The real estate market has moved away from its traditional buyer’s or seller’s market dynamics, leaving buyers and sellers at an impasse. Sellers who expected prices to continue to skyrocket like they did during the pandemic are now facing a more realistic scenario.
According to data from Realtor.com, sales of previously owned homes have decreased significantly this year, with 4 million annually being a slower rate than in previous years. Homes spent 63 days on the market, marking the 19th straight month of delays compared to last year.

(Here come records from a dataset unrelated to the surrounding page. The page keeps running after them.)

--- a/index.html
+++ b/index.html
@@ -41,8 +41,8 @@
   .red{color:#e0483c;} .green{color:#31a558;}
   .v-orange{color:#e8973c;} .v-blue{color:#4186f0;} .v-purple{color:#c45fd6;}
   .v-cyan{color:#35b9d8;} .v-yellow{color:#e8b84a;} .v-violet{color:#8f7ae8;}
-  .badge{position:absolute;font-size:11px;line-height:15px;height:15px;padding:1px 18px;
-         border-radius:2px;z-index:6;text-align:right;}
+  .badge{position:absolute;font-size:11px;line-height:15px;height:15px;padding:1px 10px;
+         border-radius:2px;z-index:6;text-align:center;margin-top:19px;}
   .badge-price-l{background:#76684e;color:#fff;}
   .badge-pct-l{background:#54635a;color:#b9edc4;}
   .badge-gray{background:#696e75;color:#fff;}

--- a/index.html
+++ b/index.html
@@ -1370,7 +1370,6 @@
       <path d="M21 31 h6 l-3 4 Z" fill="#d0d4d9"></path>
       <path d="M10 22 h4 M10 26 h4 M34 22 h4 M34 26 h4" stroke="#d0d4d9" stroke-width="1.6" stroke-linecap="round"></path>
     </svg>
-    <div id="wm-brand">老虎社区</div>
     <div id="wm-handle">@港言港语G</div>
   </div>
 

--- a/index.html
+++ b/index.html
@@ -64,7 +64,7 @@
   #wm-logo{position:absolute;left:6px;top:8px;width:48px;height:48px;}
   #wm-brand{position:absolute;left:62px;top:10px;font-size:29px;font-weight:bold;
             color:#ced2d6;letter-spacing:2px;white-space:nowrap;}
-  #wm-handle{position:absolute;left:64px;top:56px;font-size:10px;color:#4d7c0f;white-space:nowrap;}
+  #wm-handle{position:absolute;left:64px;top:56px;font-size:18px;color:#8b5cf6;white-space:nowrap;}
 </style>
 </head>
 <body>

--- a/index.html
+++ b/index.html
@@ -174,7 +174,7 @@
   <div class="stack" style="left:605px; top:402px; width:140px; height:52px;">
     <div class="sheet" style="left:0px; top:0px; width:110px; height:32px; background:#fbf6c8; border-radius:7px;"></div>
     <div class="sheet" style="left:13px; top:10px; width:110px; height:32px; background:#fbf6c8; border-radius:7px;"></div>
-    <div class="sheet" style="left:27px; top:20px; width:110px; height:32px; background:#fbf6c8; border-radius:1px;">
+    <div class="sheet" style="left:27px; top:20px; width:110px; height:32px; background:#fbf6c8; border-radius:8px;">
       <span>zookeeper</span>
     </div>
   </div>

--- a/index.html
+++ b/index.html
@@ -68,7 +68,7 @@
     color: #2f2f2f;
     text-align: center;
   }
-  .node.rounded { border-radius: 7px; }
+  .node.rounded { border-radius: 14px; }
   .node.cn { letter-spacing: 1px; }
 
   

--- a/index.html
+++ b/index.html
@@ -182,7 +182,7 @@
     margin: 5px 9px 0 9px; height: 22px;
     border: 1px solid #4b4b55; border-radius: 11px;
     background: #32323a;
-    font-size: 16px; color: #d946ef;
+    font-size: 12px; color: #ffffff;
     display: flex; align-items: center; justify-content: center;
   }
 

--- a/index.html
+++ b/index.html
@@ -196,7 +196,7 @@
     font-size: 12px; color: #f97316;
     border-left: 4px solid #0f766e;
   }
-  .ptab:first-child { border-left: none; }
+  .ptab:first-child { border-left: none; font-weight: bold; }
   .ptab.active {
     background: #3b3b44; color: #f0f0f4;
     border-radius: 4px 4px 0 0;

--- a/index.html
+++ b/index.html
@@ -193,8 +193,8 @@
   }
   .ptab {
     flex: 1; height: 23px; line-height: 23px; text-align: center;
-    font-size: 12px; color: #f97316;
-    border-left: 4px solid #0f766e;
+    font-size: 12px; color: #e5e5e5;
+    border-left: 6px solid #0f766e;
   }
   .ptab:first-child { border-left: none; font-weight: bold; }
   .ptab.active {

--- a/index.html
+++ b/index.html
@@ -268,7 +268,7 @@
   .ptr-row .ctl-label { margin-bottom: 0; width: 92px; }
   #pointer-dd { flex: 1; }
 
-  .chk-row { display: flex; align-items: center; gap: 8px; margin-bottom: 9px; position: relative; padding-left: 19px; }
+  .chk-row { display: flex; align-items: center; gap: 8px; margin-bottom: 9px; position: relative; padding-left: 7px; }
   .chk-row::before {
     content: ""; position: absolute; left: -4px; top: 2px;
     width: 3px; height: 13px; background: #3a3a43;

Many sellers are still pricing their homes high, hoping for similar results as during the pandemic rush. However, most real estate agents agree that this approach is unrealistic and won’t yield desired prices. Some sellers may be emotionally attached to their home’s value or have unrealistic expectations due to market trends.
To navigate this challenging market, some brokers offer “private listings” – a service where homeowners can list their properties internally before making them publicly available. This tool helps agents gauge prices more accurately and build anticipation for the sale.
Real estate experts attribute the current state of the market to buyers and sellers being far apart in terms of expectations. The increase in homes being listed with price reductions, delistings, and prolonged sales periods indicates that both parties are struggling to meet each other’s demands.
As one broker noted, “It’s like a divorce – when two owners can’t come to a meeting of the minds.”